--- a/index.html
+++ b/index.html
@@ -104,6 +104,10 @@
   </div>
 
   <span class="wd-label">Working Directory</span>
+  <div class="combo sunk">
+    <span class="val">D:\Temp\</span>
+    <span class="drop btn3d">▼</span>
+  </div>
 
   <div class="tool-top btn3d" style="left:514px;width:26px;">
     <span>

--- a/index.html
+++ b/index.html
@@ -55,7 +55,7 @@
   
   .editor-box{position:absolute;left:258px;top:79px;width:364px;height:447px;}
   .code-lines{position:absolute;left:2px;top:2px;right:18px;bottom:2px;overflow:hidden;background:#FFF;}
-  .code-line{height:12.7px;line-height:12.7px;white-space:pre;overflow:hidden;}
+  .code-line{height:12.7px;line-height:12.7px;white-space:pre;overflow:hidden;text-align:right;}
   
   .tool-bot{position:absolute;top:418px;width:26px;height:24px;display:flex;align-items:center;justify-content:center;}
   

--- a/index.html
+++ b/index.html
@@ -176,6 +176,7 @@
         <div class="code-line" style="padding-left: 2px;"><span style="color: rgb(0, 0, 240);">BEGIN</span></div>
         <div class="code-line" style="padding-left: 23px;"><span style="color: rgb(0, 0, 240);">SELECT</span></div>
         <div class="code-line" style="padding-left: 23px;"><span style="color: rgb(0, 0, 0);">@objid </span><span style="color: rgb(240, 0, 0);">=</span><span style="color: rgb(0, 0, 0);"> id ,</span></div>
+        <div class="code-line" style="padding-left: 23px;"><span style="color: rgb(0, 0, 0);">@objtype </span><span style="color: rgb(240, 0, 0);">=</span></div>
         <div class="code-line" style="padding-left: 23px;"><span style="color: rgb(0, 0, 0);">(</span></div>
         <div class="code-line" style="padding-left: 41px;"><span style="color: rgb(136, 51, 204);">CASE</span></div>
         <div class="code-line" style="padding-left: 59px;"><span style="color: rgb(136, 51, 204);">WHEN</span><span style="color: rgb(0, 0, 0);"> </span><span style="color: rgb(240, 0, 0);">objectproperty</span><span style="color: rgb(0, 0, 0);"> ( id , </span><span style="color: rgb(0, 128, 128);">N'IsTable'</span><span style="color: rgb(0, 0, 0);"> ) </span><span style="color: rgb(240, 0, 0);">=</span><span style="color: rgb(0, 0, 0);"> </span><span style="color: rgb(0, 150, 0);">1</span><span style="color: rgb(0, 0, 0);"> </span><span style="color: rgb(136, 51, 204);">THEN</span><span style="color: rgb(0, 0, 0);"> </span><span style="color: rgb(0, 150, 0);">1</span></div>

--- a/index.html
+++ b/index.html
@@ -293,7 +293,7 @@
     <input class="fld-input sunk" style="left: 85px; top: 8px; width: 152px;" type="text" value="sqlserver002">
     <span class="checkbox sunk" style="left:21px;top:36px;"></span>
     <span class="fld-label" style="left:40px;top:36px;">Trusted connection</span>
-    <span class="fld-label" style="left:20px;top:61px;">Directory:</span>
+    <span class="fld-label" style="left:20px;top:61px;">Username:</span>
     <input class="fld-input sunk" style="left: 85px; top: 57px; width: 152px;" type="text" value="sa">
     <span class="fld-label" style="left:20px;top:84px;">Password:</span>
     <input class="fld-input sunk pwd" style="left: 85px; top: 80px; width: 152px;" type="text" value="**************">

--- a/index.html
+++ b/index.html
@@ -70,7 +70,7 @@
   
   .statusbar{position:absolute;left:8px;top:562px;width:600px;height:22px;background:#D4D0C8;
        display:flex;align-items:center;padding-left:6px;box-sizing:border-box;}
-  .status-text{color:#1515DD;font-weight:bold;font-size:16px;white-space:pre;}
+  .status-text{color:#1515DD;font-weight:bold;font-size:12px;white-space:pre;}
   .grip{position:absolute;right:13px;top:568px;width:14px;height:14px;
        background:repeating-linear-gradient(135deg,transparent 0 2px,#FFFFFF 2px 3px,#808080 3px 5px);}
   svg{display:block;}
.....
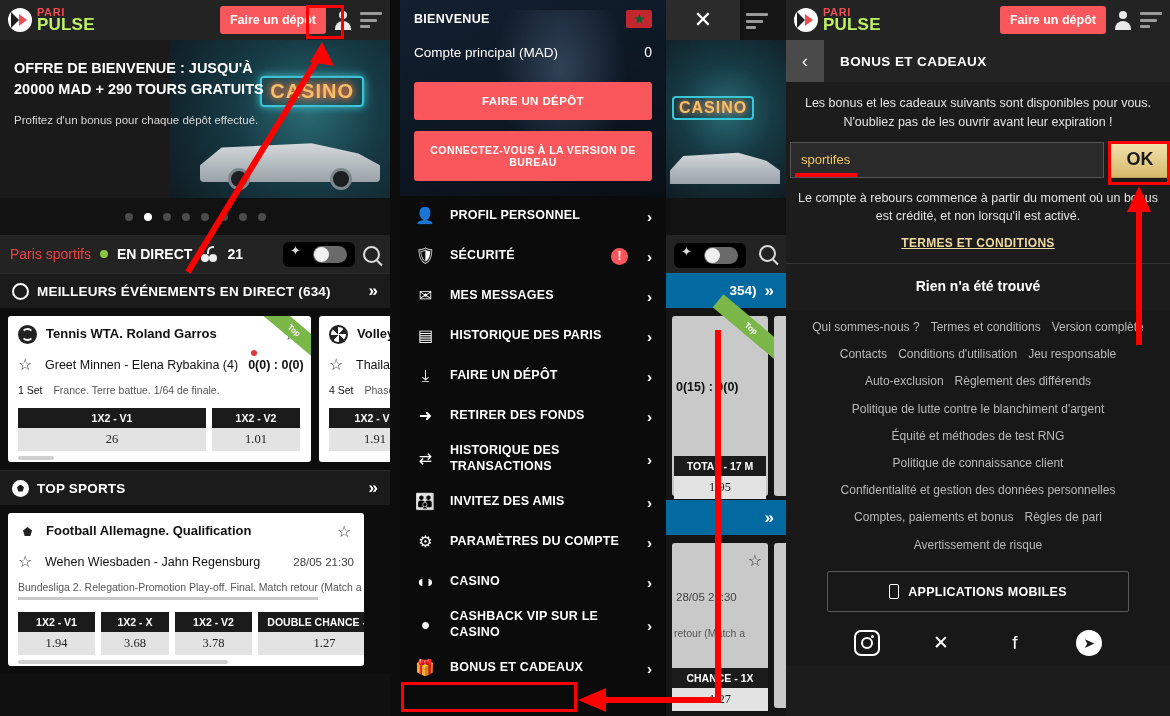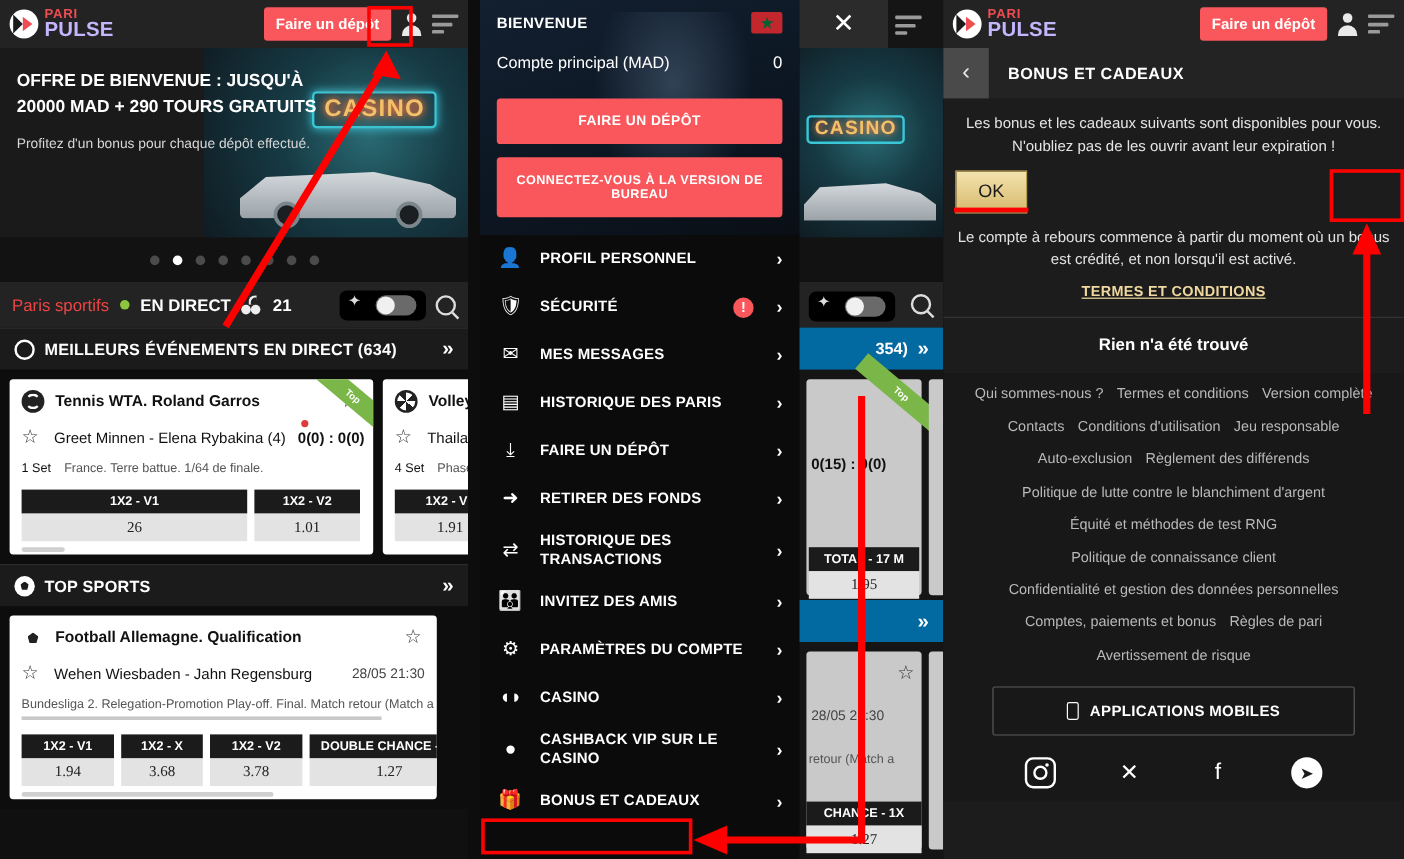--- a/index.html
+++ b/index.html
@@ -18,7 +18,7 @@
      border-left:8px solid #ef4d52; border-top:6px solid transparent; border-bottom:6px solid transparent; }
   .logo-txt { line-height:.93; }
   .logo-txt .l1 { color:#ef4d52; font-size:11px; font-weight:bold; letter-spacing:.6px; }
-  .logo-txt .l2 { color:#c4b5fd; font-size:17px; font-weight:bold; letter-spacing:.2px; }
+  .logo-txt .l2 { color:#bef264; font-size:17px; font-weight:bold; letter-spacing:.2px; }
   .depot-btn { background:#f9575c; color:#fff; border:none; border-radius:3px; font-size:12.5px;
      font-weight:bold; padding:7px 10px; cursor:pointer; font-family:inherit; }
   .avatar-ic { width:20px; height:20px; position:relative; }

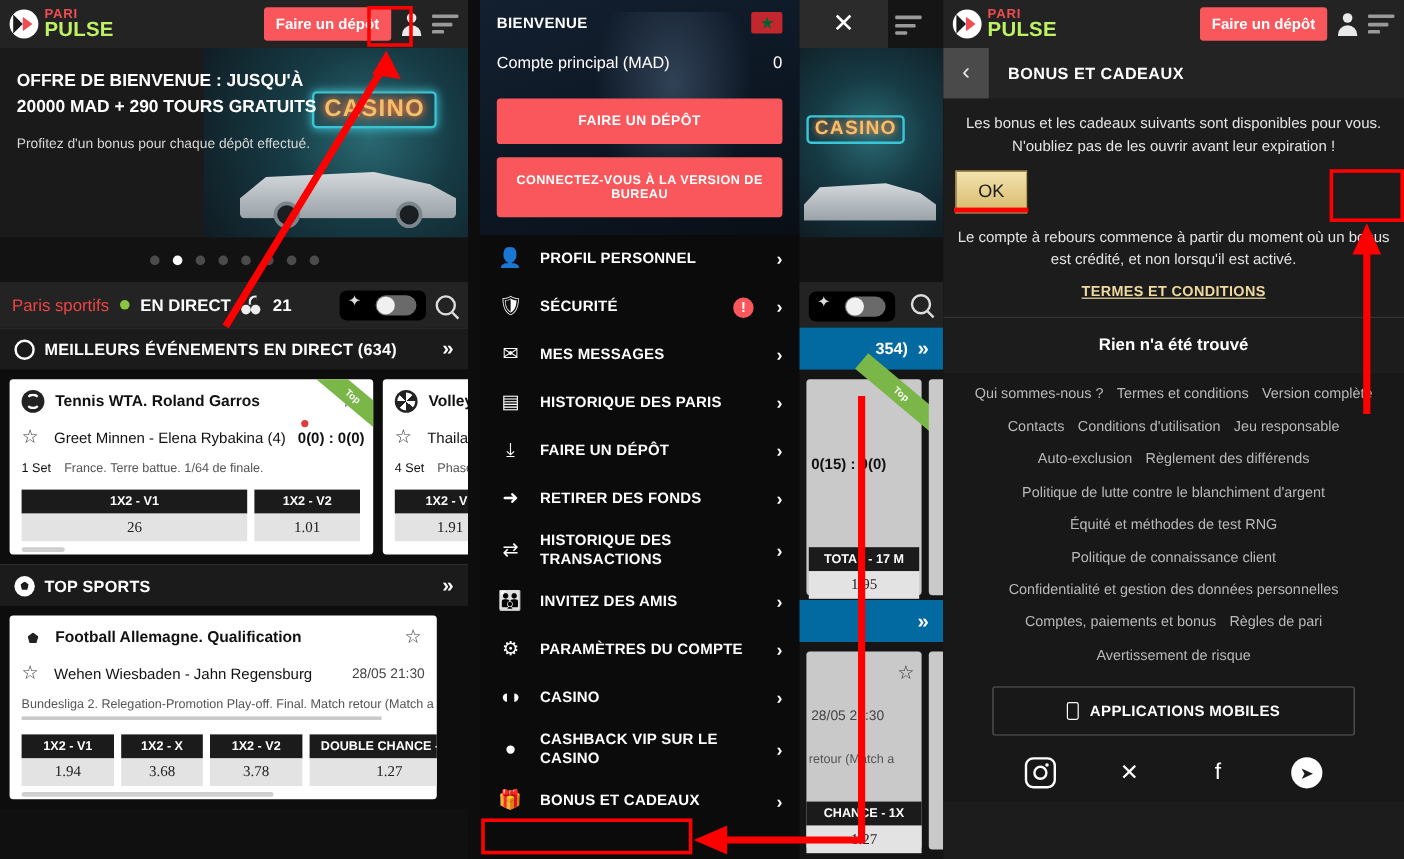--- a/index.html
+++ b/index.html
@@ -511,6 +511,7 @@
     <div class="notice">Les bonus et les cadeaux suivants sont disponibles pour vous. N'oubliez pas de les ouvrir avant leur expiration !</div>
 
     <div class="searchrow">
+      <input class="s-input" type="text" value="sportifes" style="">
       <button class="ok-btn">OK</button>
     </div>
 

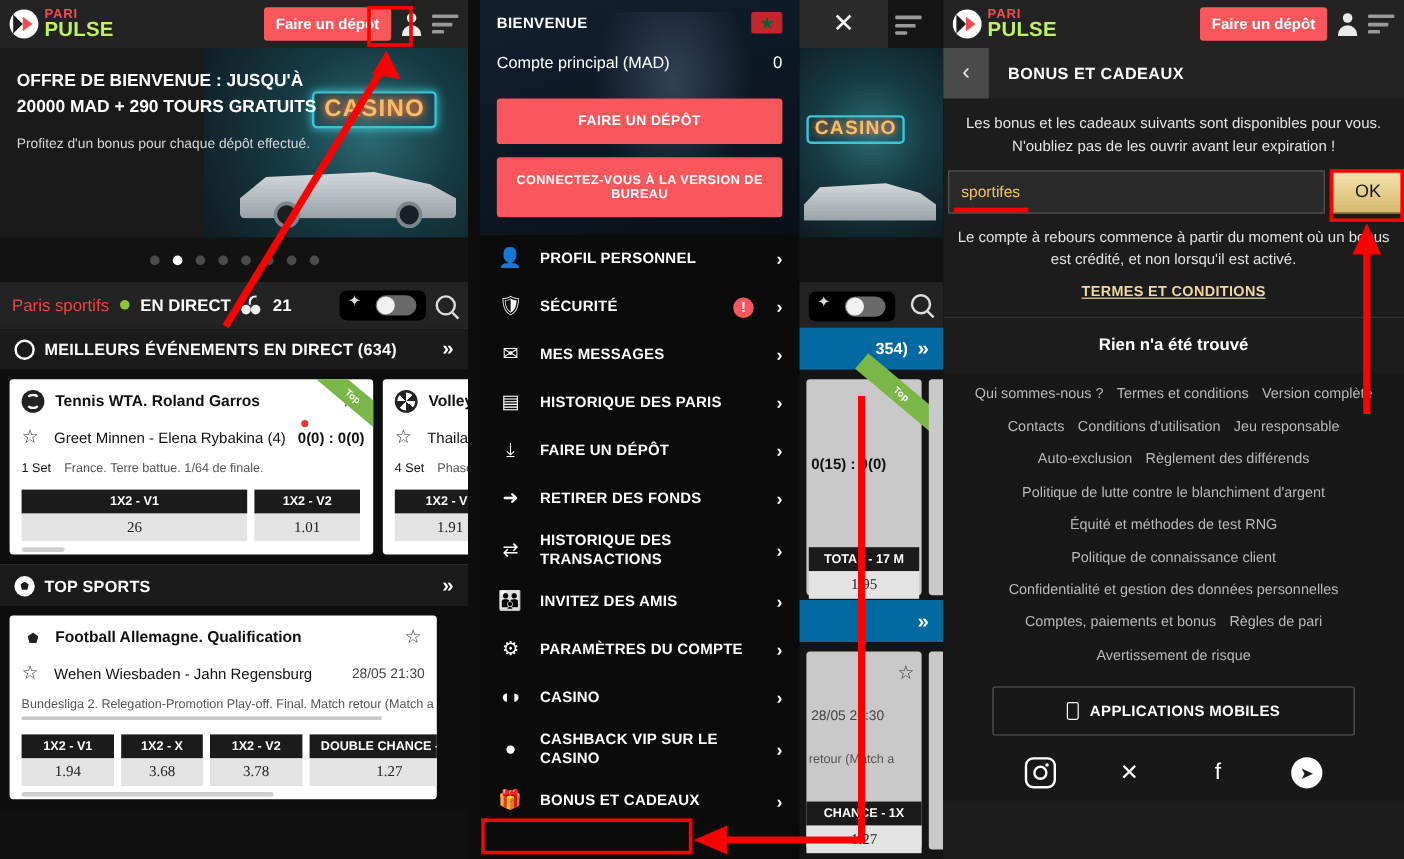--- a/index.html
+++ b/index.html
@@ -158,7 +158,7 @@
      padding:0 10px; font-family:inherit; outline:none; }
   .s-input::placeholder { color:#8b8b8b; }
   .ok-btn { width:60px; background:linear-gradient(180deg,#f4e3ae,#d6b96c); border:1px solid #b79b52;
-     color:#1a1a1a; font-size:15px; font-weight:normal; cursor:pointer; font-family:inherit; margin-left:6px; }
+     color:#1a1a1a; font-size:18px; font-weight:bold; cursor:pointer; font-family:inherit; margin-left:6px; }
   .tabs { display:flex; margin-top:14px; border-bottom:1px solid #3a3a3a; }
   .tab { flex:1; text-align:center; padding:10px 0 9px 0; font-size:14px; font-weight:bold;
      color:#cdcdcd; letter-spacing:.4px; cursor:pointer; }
.....
Scan the preceding records for lines with the word "space". Say how many there are and nothing else.

4